Dosage and Administration
Suggested doses of phenobarbital for specific indications are as follows:
- Pediatric Oral Dosage (as recommended by the American Academy of Pediatrics):
Preoperative: 1 to 3 mg/kg.
- Adult Oral Dosage:
1. Daytime sedative: 30 to 120 mg daily in 2 to 3 divided doses.
2. Bedtime hypnotic: 100 to 320 mg.
3. Anticonvulsant: 50 to 100 mg 2 to 3 times daily.
Phenobarbital 60mg Tablets dosage needs to be individualized according to the patient’s particular characteristics and recommended rate of administration. The patient’s age, weight, and health condition are important factors to consider. The parenteral route should be used only if oral administration is impractical or impossible.
Anticonvulsant use: A therapeutic anticonvulsant level of phenobarbital in serum is 10 to 25 µg/mL. To achieve the blood levels considered therapeutic in children, higher per-kilogram dosages are generally necessary for phenobarbital and most other anticonvulsants. In children and infants, phenobarbital at loading dose of 15 to 20 mg/kg produces blood levels of about 20 µg/mL shortly after administration.
In status epilepticus, it is imperative to achieve therapeutic blood levels of phenobarbital as rapidly as possible. Because a barbiturate-induced depression may occur along with a postictal depression once the seizures are controlled, it is important, therefore, to use the minimal amount required, and to wait for the anticonvulsant effect to develop before administering a second dose.
Phenobarbital has been used in the treatment and prophylaxis of febrile seizures. However, it has not been established that prevention of febrile seizures influences the subsequent development of epilepsy.
Special patient population: Dosage should be reduced in the elderly or debilitated because these patients may be more sensitive to phenobarbital. Dosage should be reduced for patients with impaired renal function or hepatic disease.
15 mg – Each white round tablet imprinted Þ 026 contains 15 mg of Phenobarbital. Tablets are supplied in bottles of 1000 (NDC 0228-2026-96).
30 mg – Each white, round, scored tablet imprinted Þ 028 contains 30 mg of Phenobarbital. Tablets are supplied in bottles of 1000 (NDC 0228-2028-96).
60 mg – Each white, round, tablet imprinted EP902 contains 60 mg of Phenobarbital. Tablets are supplied in bottles of 1000
100 mg – Each white, round, scored tablet imprinted Þ 030 contains 100 mg of Phenobarbital. Tablets are supplied in bottles of 1000 (NDC 0228-2030-96).

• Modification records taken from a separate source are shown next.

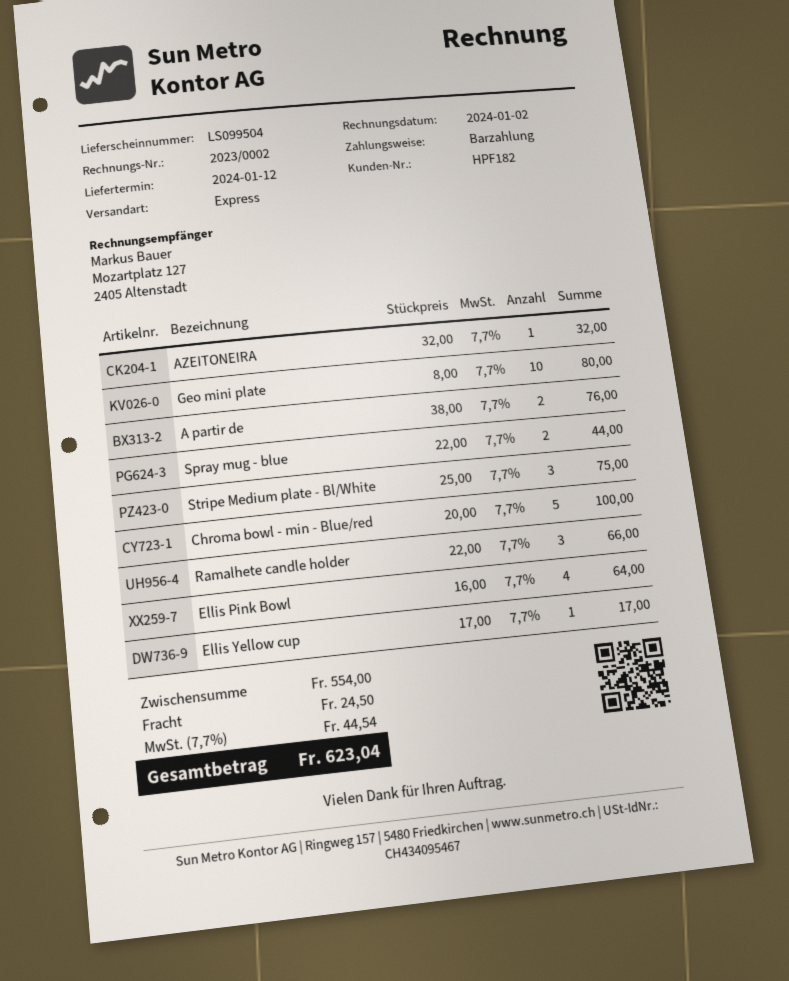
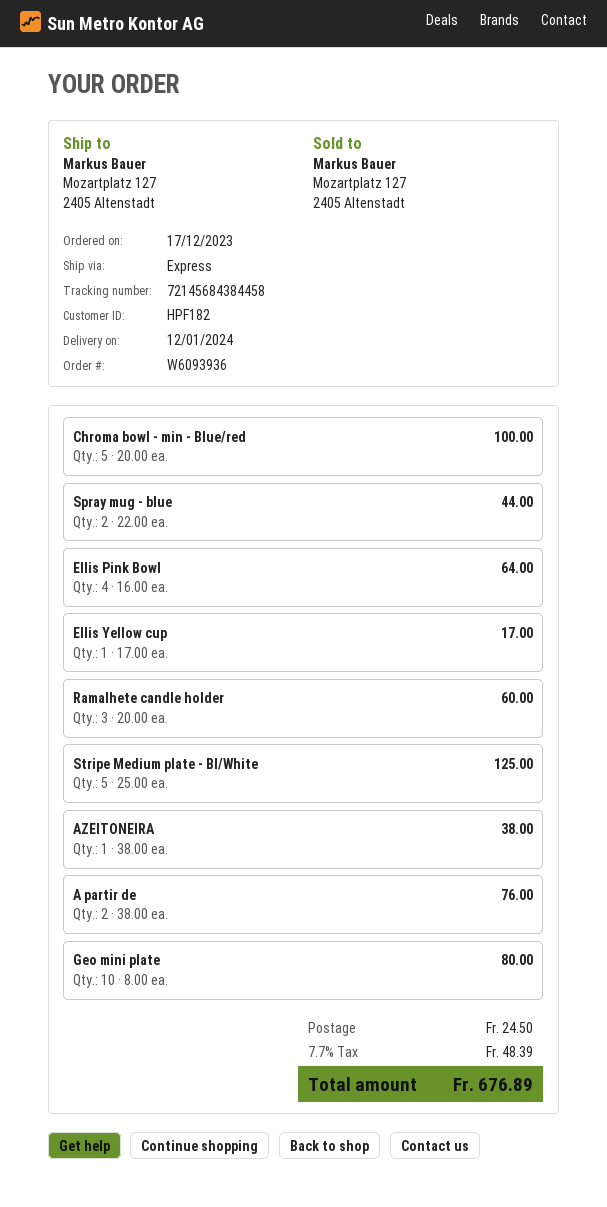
AZEITONEIRA: 1 x 32.00 = 32.00 -> 1 x 38.00 = 38.00
Stripe Medium plate - Bl/White: 3 x 25.00 = 75.00 -> 5 x 25.00 = 125.00
Ramalhete candle holder: 3 x 22.00 = 66.00 -> 3 x 20.00 = 60.00
tax: 7.7% = 44.54 -> 7.7% = 48.39
total: 623.04 -> 676.89

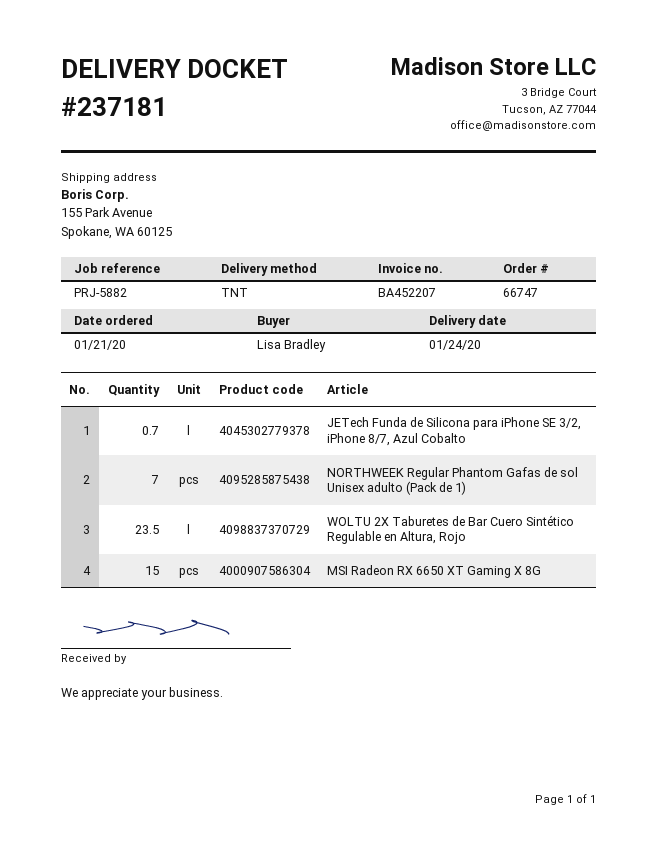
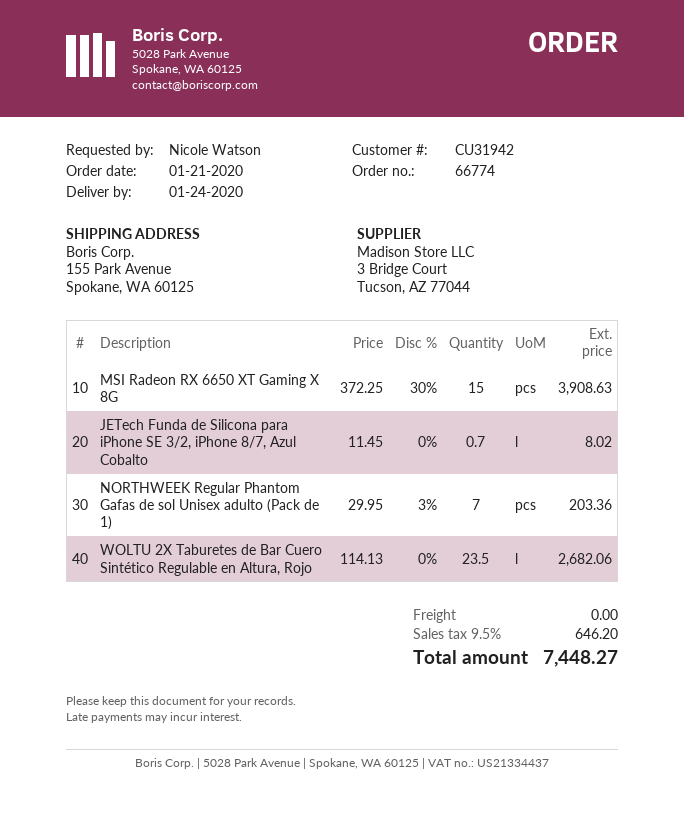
order number: 66747 -> 66774
ordered by: Lisa Bradley -> Nicole Watson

Dispense in well-closed containers as defined in the USP. Store at controlled room temperature 15º- 30º C (59º- 86º F).
Based on the monitoring of thousands of hospitalized patients, these adverse reactions and their incidence are listed below.
More than 1 in 100 patients:The most common adverse reaction estimated to occur at a rate of 1 to 3 patients per 100 is:
- Nervous system: Somnolence.
Less than 1 in 100 patients:Adverse reactions estimated to occur at a rate of less than 1 in 100 patients listed below, grouped by organ system, and by decreasing order of occurrence are:
- Nervous system: Agitation, confusion, hyperkinesia, ataxia, CNS depression, nightmares, nervousness, psychiatric disturbance, hallucinations, insomnia, anxiety, dizziness, thinking abnormality.
- Respiratory system: Hypoventilation, apnea.
- Cardiovascular system: Bradycardia, hypotension, syncope.
- Digestive system: Nausea, vomiting, constipation.
- Other reported reactions: Headache, injection site reactions, hypersensitivity reactions (angioedema skin rashes, exfoliative dermatitis), fever, liver damage, megaloblastic anemia following chronic phenobarbital use.